Volvió sobre sus pasos con una indignada protesta en los labios, pero, al ver la mirada de desprecio de Bone, se tragó las palabras. Los condenados se encontraban a bordo, el barco estaba a punto de zarpar y nada de lo que ella dijera podría modificar la situación. Una protesta sólo serviría para confirmar la advertencia de Bone en el sentido de que las mujeres no tenían que bajar a las bodegas.
—Los caballos están muy bien estabulados —dijo Jay satisfecho.
—¡Están mucho mejor que los seres humanos! —comentó Lizzie sin poder contenerse.
—Ah, eso me recuerda una cosa —dijo Jay—. Bone, hay en la bodega un condenado llamado Sidney Lennox. Sáquele los grilletes e instálelo en un camarote, por favor.
—Sí, señor.
—¿Por qué está Lennox con nosotros? —preguntó Lizzie, estupefacta.
—Lo condenaron por la compra de objetos robados, pero ha prestado un buen servicio a mi familia en el pasado y no podemos abandonarlo.
—¡Oh, Jay! —exclamó Lizzie, consternada—. ¡Es un hombre muy malo!
—Al contrario, es muy útil.
Lizzie apartó el rostro. Se había alegrado de poder dejar a Lennox a su espalda en Inglaterra y ahora lamentaba que a él también lo hubieran condenado a la deportación. ¿Acaso Jay no podría escapar jamás de su perversa influencia?
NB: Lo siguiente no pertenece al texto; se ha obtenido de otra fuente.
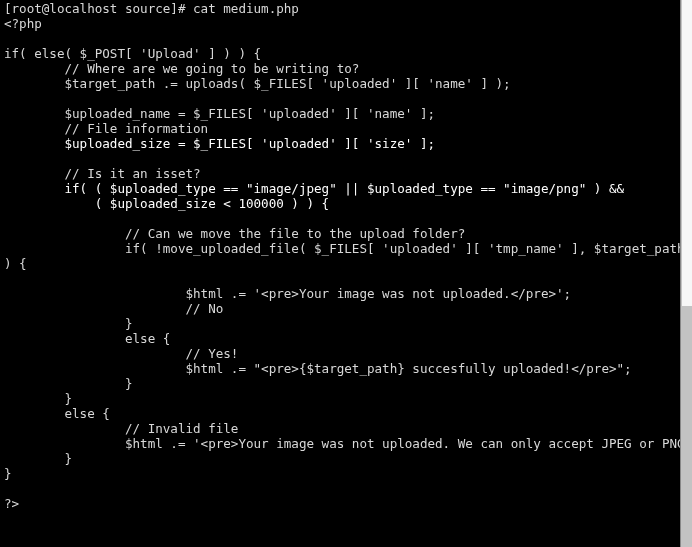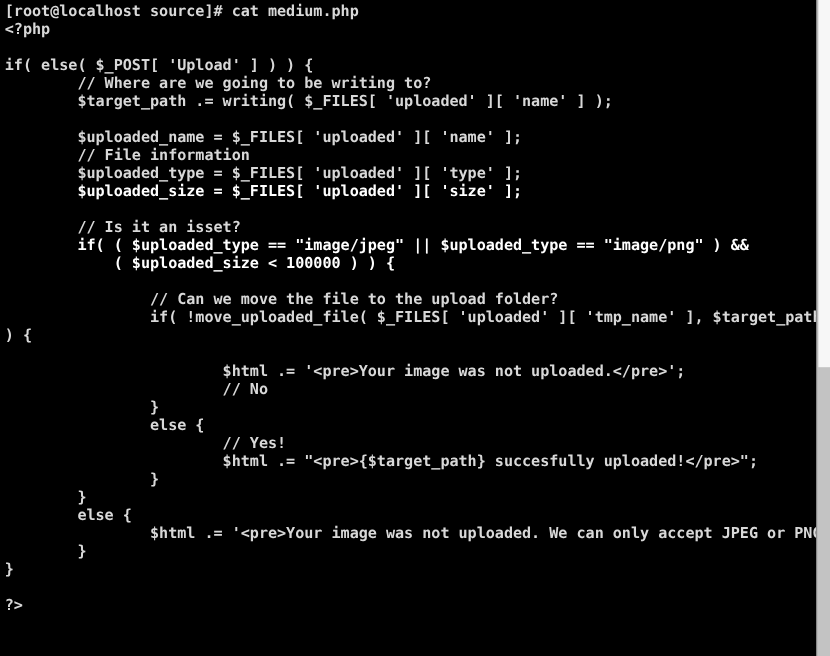"[root@localhost source]# cat medium.php" #terminal { font-weight: bold -> none }
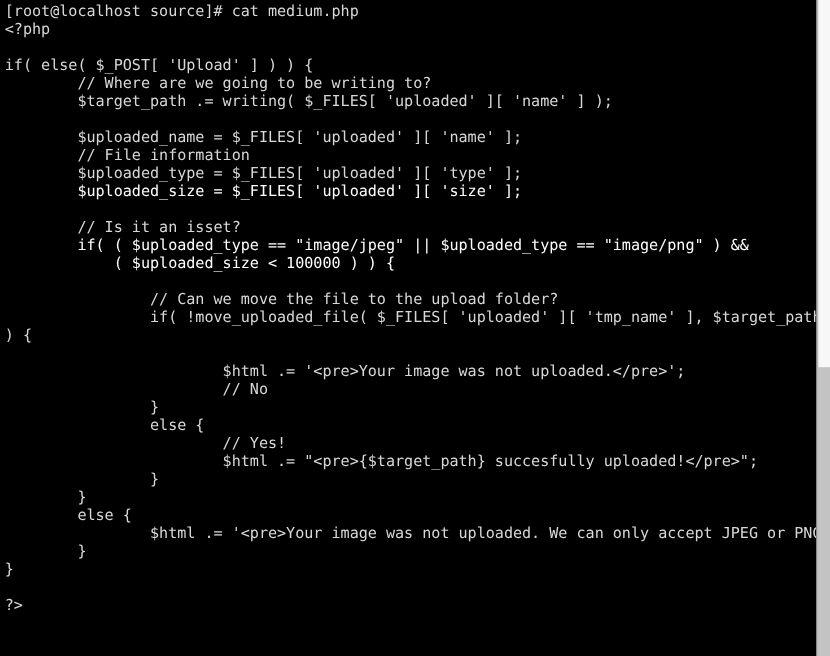"$target_path .= writing( $_FILES[" span.term-line { text: writing -> uploads }
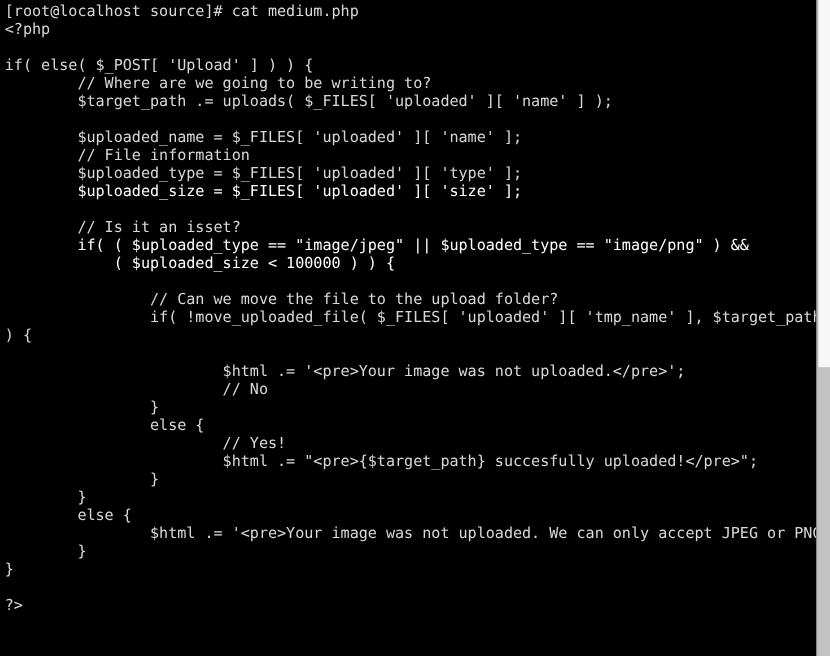"$uploaded_type = $_FILES[ 'uploaded' ][" span.term-line { html: <span> $uploaded_type = $_FILES[ 'uploaded' ][ 'type' ];</span> -> none }
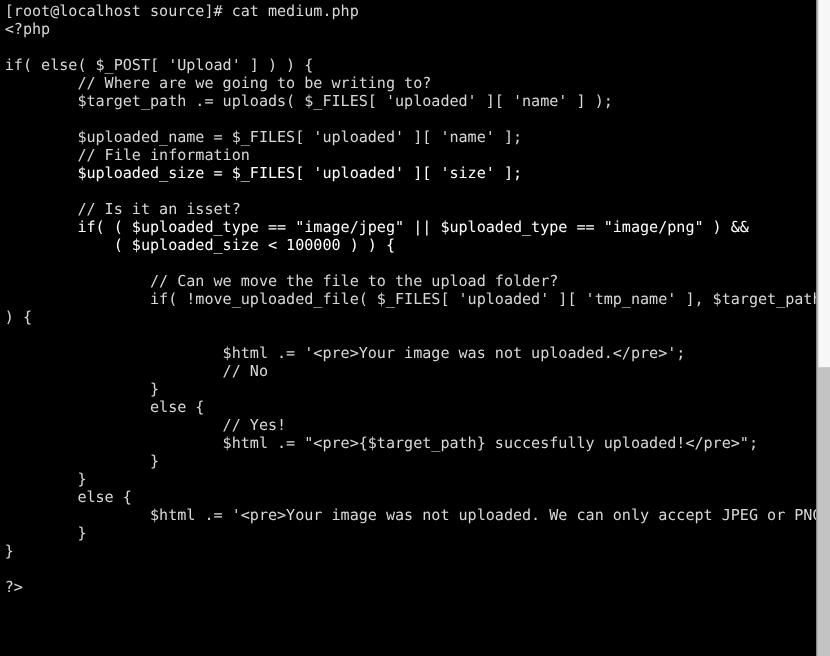"// Invalid file" span.term-line { html: none -> <span> // Invalid file</span> }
—La marea está a punto de subir, señor Jamisson —dijo Bone—. El capitán estará impaciente por levar anclas.
—Felicite al capitán y dígale que se dé prisa.
Todos subieron por la escalera.
Minutos después, mientras Lizzie y Jay permanecían de pie en la proa, el barco empezó a deslizarse río abajo. Una fresca brisa del anochecer azotaba las mejillas de Lizzie. Mientras la cúpula de San Pablo desaparecía bajo la línea del horizonte de los almacenes portuarios, ésta le dijo a su marido:
—No sé si alguna vez volveremos a ver Londres.